No projeto musical "Lado A e Lado B", de 2011, a dupla voltou às raízes ao gravar 21 músicas do sertanejo tradicional — interpretadas pela voz grave dos cantores —, sendo 15 delas inéditas. A continuação do projeto veio com com o trabalho "Lado B", com outras 18 músicas de João Carreiro.

É da dupla, também, sucessos como "O que essa moça fez aqui?", "Volta pro meu coração" e "É pra cabá (Pequi do Goiás)", todas composições de João Carreiro.

"Quando comecei, havia um preconceito com a viola caipira. Quando que você ia ouvir uma moda caipira numa rádio FM às duas da tarde? Eu escutava muito dos outros que esse estilo não 'vendia'. E eu ficava puto com isso, com o perdão da palavra. O povo tachava os caipiras como gente que não tinha competência. E aí me dediquei muito nessa parte de composição, de mostrar para os outros que, não era porque a gente era caipira, que a gente não sabia também fazer outras coisas", contou ele, na mesma entrevista a André Piunti.

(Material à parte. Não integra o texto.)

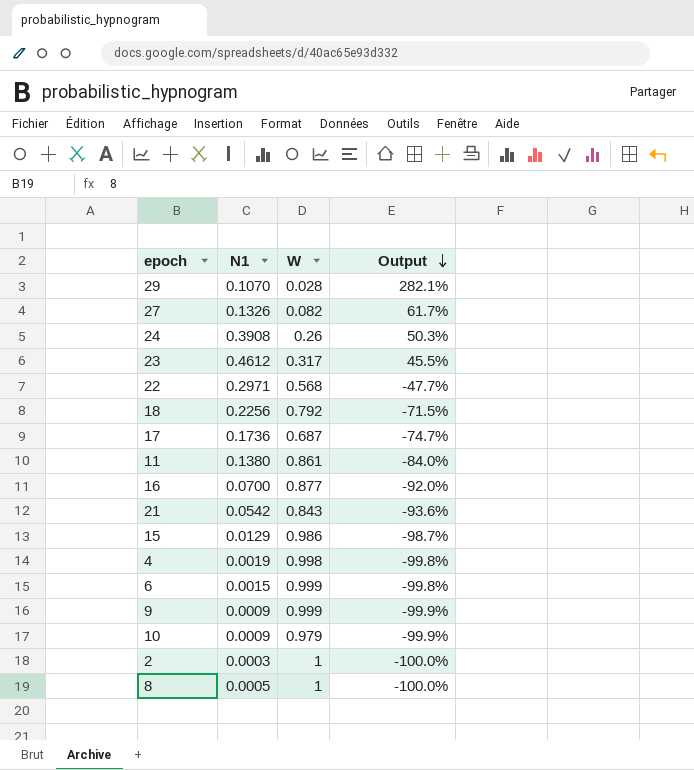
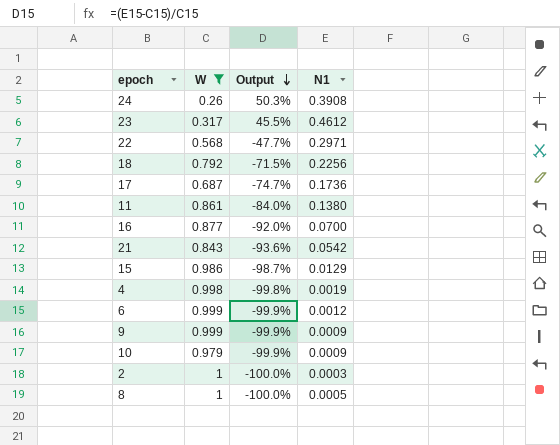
filter: none -> W >= 0.26
column N1 | position: 2 -> 4
6 | Output: -99.8% -> -99.9%
6 | N1: 0.0015 -> 0.0012

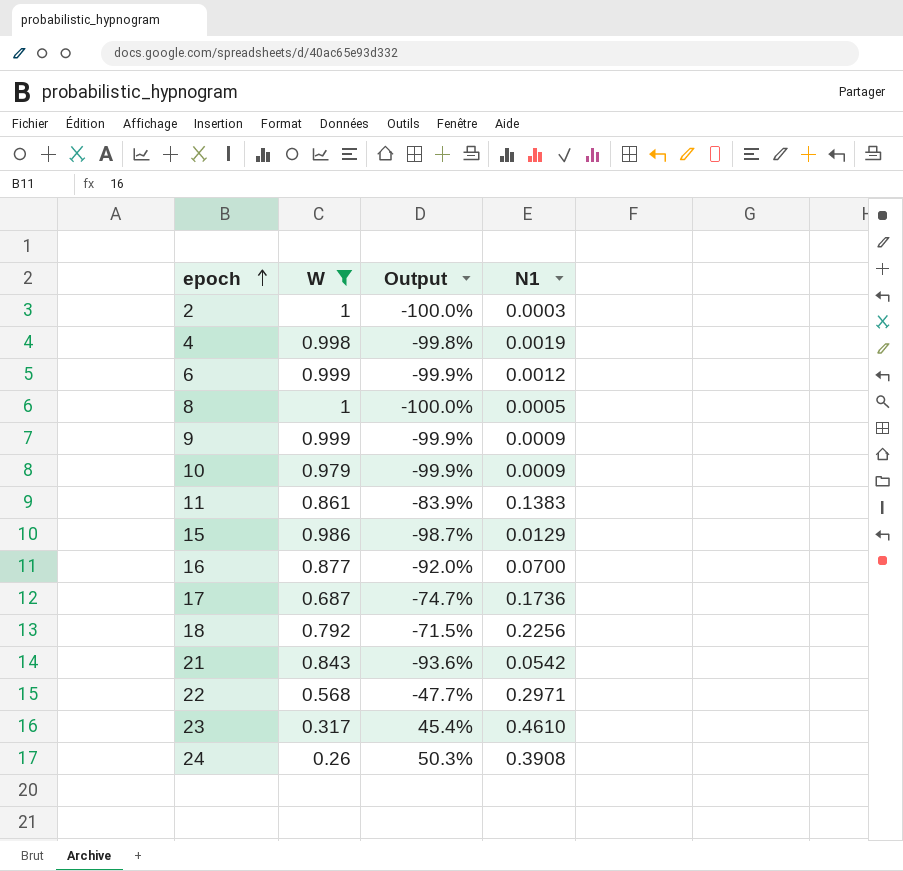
row order: Output descending -> epoch ascending
11 | Output: -84.0% -> -83.9%
11 | N1: 0.1380 -> 0.1383
23 | Output: 45.5% -> 45.4%
23 | N1: 0.4612 -> 0.4610

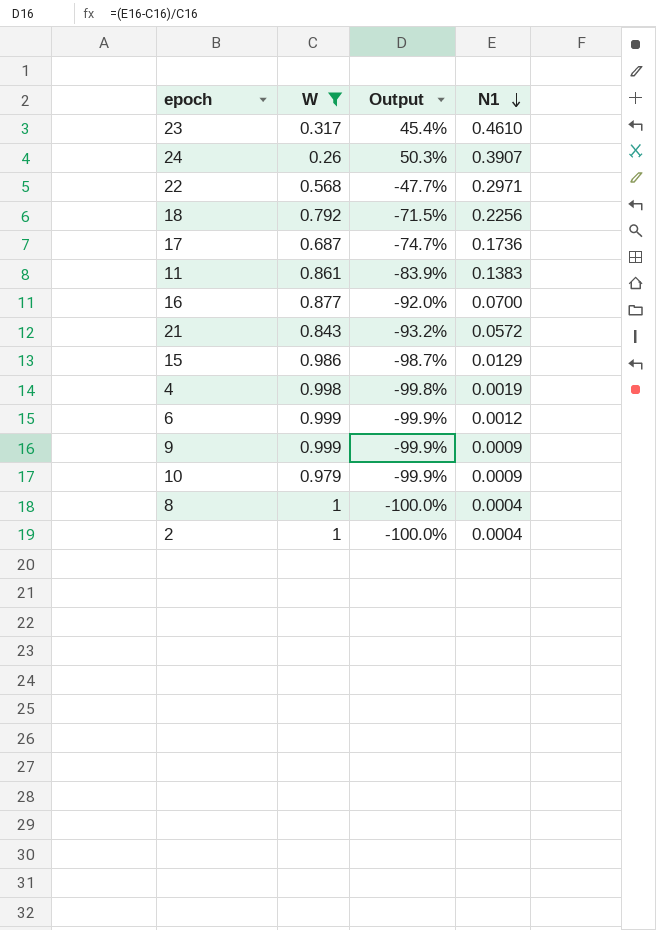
row order: epoch ascending -> N1 descending
24 | N1: 0.3908 -> 0.3907
21 | Output: -93.6% -> -93.2%
21 | N1: 0.0542 -> 0.0572
8 | N1: 0.0005 -> 0.0004
2 | N1: 0.0003 -> 0.0004

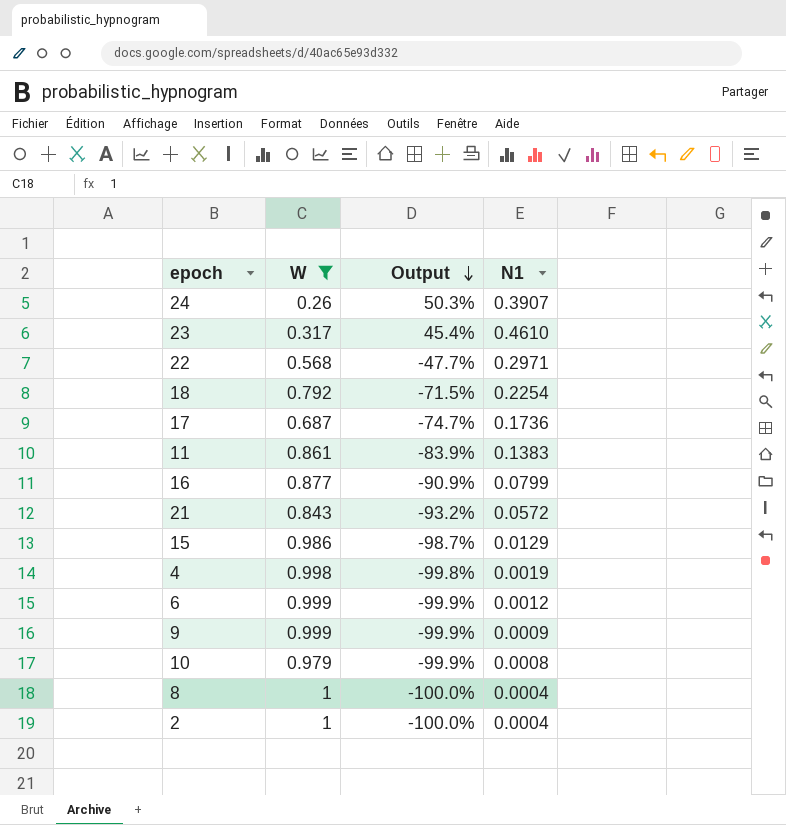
row order: N1 descending -> Output descending
18 | N1: 0.2256 -> 0.2254
16 | Output: -92.0% -> -90.9%
16 | N1: 0.0700 -> 0.0799
10 | N1: 0.0009 -> 0.0008

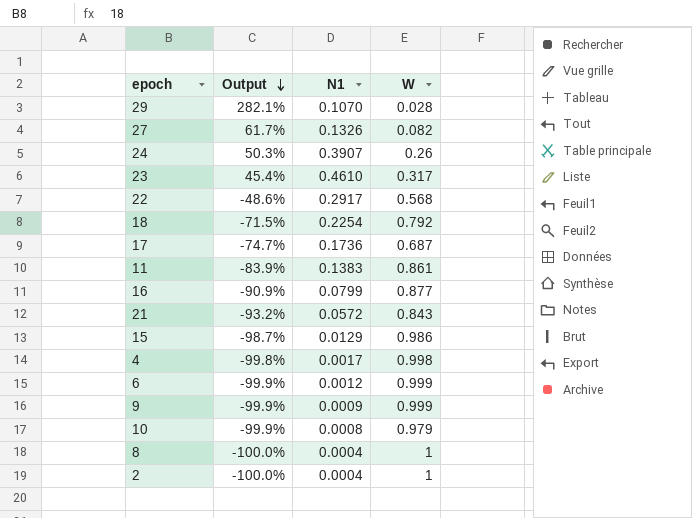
filter: W >= 0.26 -> none
column W | position: 2 -> 4
22 | Output: -47.7% -> -48.6%
22 | N1: 0.2971 -> 0.2917
4 | N1: 0.0019 -> 0.0017

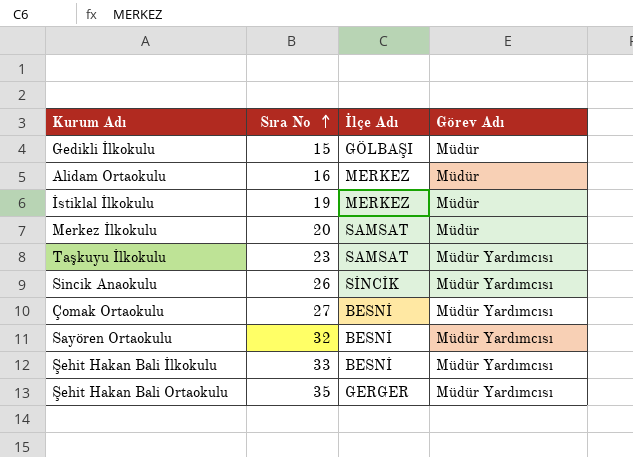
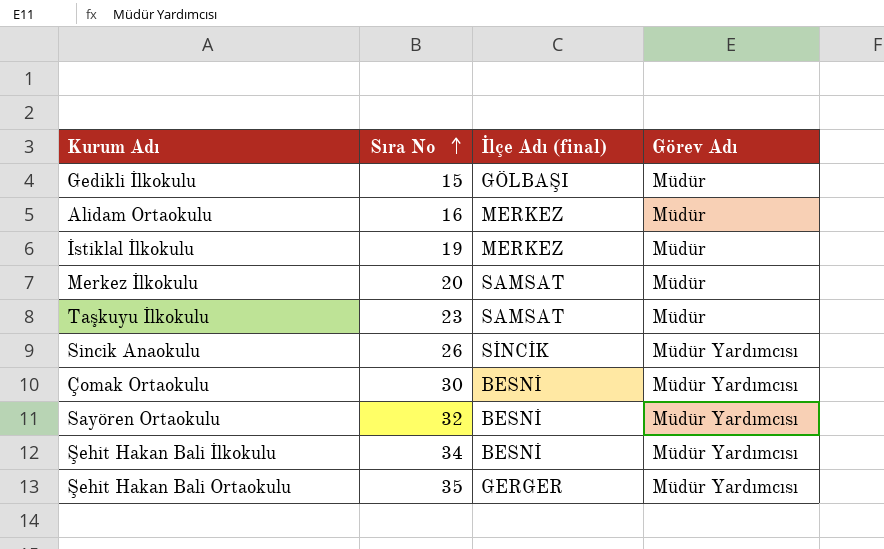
column name: İlçe Adı -> İlçe Adı (final)
Taşkuyu İlkokulu | Görev Adı: Müdür Yardımcısı -> Müdür
Çomak Ortaokulu | Sıra No: 27 -> 30
Şehit Hakan Bali İlkokulu | Sıra No: 33 -> 34

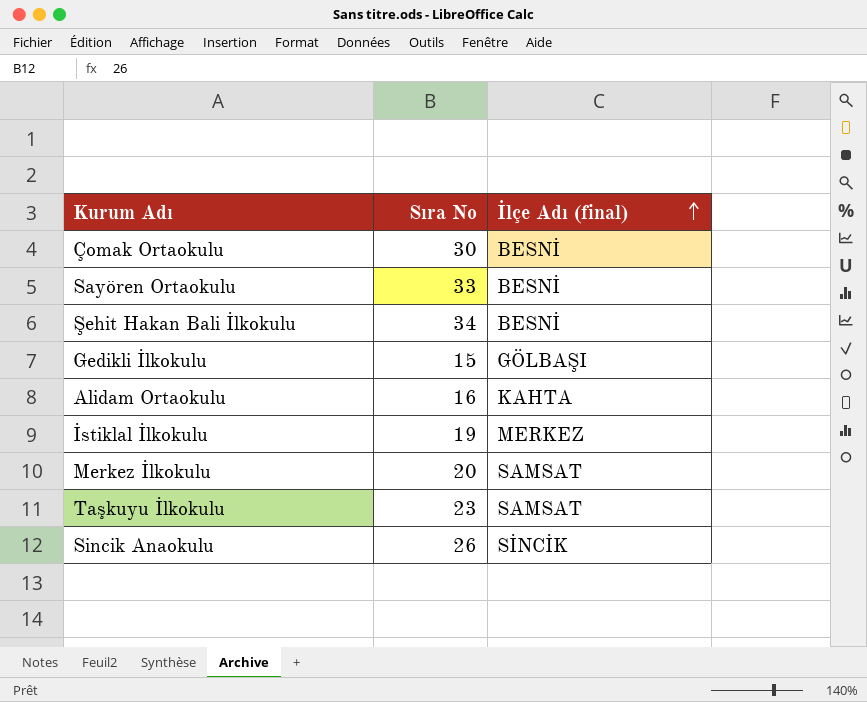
row order: Sıra No ascending -> İlçe Adı (final) ascending
column Görev Adı | position: 4 -> none
row Şehit Hakan Bali Ortaokulu: 35 | GERGER | Müdür Yardımcısı -> none
Sayören Ortaokulu | Sıra No: 32 -> 33
Alidam Ortaokulu | İlçe Adı (final): MERKEZ -> KAHTA

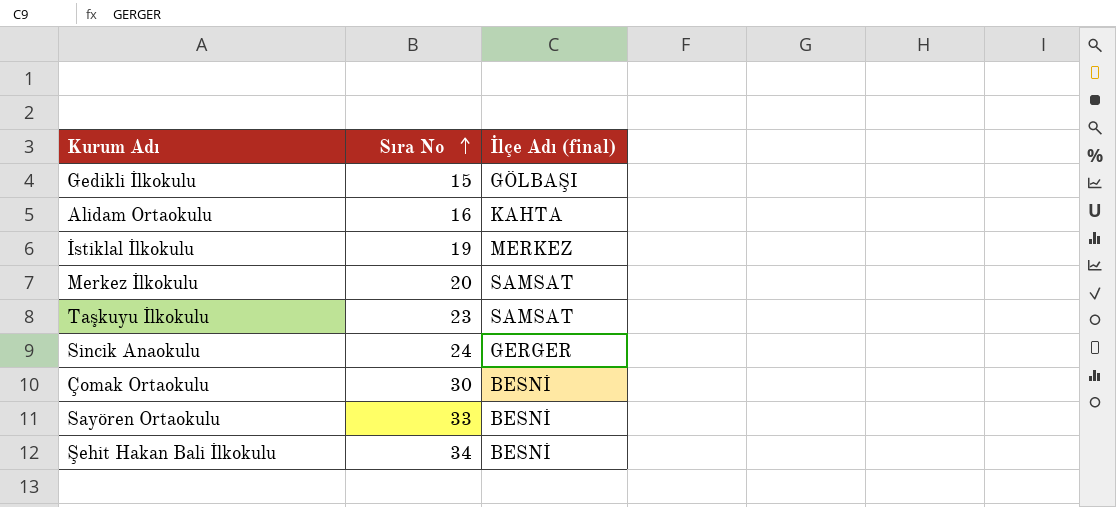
row order: İlçe Adı (final) ascending -> Sıra No ascending
Sincik Anaokulu | Sıra No: 26 -> 24
Sincik Anaokulu | İlçe Adı (final): SİNCİK -> GERGER

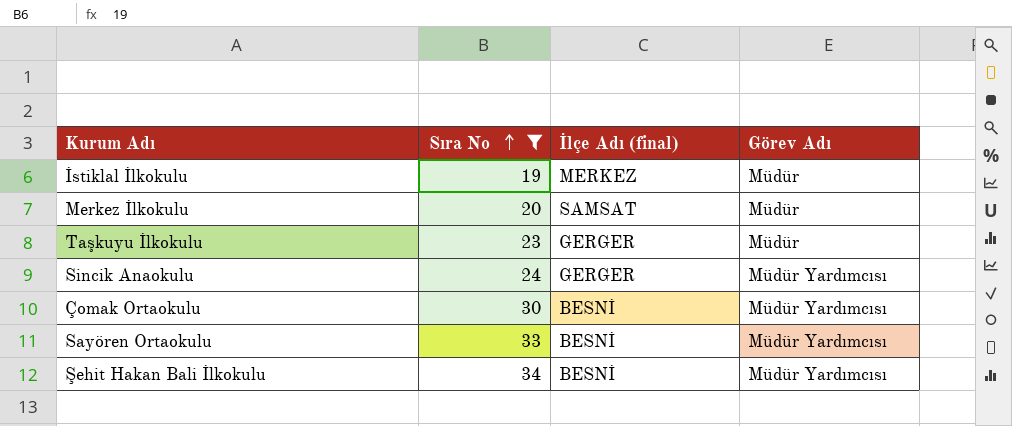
filter: none -> Sıra No >= 19
column Görev Adı | position: none -> 4
Taşkuyu İlkokulu | İlçe Adı (final): SAMSAT -> GERGER

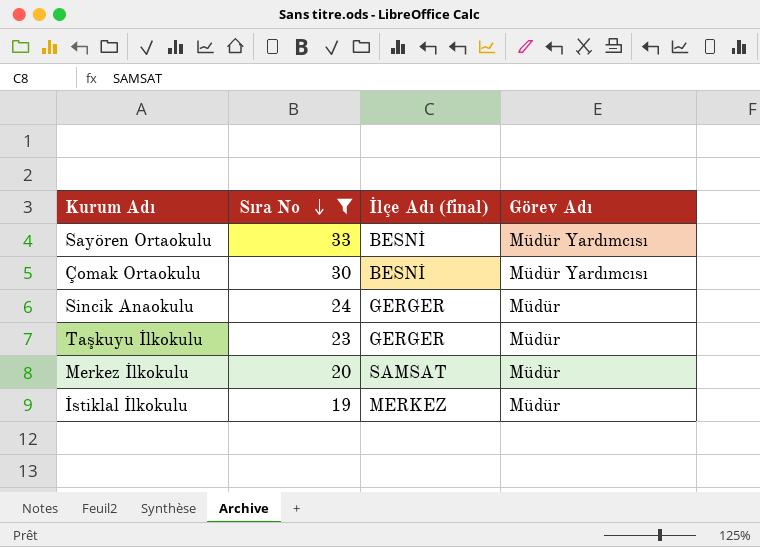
row order: Sıra No ascending -> Sıra No descending
row Şehit Hakan Bali İlkokulu: 34 | BESNİ | Müdür Yardımcısı -> none
Sincik Anaokulu | Görev Adı: Müdür Yardımcısı -> Müdür

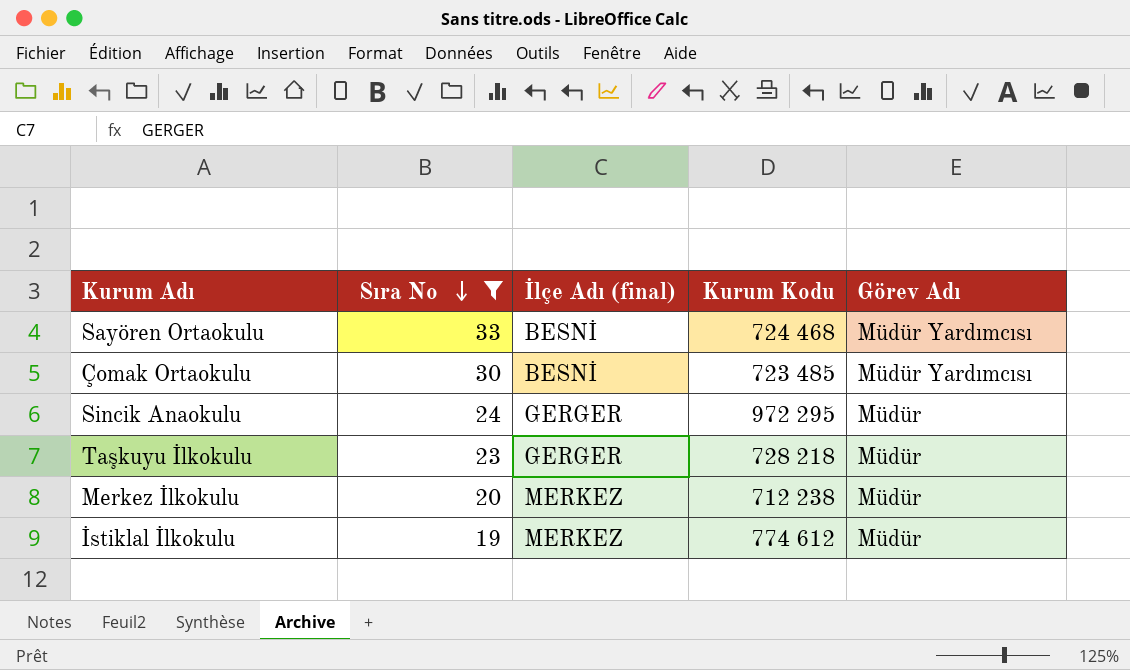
column Kurum Kodu | position: none -> 4
Merkez İlkokulu | İlçe Adı (final): SAMSAT -> MERKEZ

Em 2014, João interrompeu a parceria com Capataz e se afastou dos palcos para tratar problemas de saúde mental. À época, ele revelou que enfrentava uma depressão e sintomas de Transtorno Obsessivo Compulsivo (TOC). "Eu estava com filhinha pequena, e a gente estava estourado. E aí eu lembrava do meu Cuiabá, da época em que tocava uma vez por semana num barzinho, ganhava um trocado e já estava feliz, sabe?", afirmou ele, na mesma entrevista, ao relembrar o fim da dupla: "Queria viver um pouco com a minha família, com a minha filha, com a minha esposa. Era uma dor no coração".

Desde o fim da dupla, João Carreiro não mantinha qualquer tipo de contato com Capataz. O encerramento da parceria artística determinou também o término da amizade de ambos, como os próprios relatavam. "A gente se separou de vez. Fiquei muito chateado. Quando acabou a dupla, ele (Capataz) arrumou um cara que canta igual a mim, colocou um nome parecido com o que era o nosso. Achei sacanagem... Eles trabalharam em cima do meu repertório. Sou meio rancoroso", disse João Carreiro.

Sumiço após depressão
Nesse período, João Carreiro se afastou totalmente do cenário artístico para tratar uma depressão, doença que já vinha lidando há tempos. Em meio à pressão de pessoas próximas para que ele não abandonasse a carreira (e a dupla com Capataz), ele desenvolveu o TOC.

"Como me senti traído, passei a não acreditar em mais em ninguém. Na minha cabeça, via as pessoas que eu amava e gostava judiando de mim. E era como se todo mundo me judiasse mesmo. Eu criava cenas na minha cabeça, e era tudo muito real. Pensava que eu era profeta do meu destino, e que tudo o que imaginava iria acontecer mesmo", explicou ele.

"Num dia, por exemplo, meus primos de Cuiabá foram me visitar. E quando eles falaram que iriam me visitar, minha cabeça formou uma cena com eles me batendo, me judiando, me matando, me levando embora... E eu chorava e falava para a minha esposa que eles iam me pegar. Era coisa de louco, pois eu acreditava friamente que aquilo ia acontecer", relatou o cantor, em desabafo acerca do diagnóstico de TOC, caracterizado, em seu caso, pela "repetição contínua de imagens de tragédia na mente", como contou.

Retomada da carreira
João retomou a carreira em 2018, com o projeto "Brutos de verdade – Jads & Jadson e João Carreiro – O encontro mais bruto da música sertaneja!". Em 2023, ele participou do projeto "Fazendinha Sessions", ao lado de nomes como Ana Castela, Hungria, LP, Us Agroboy, Felipe Amorim e DJ Chris no Beat.

João Carreiro deixa a esposa, Francine Caroline, e duas filhas — a mais nova, Helena, tem 5 anos.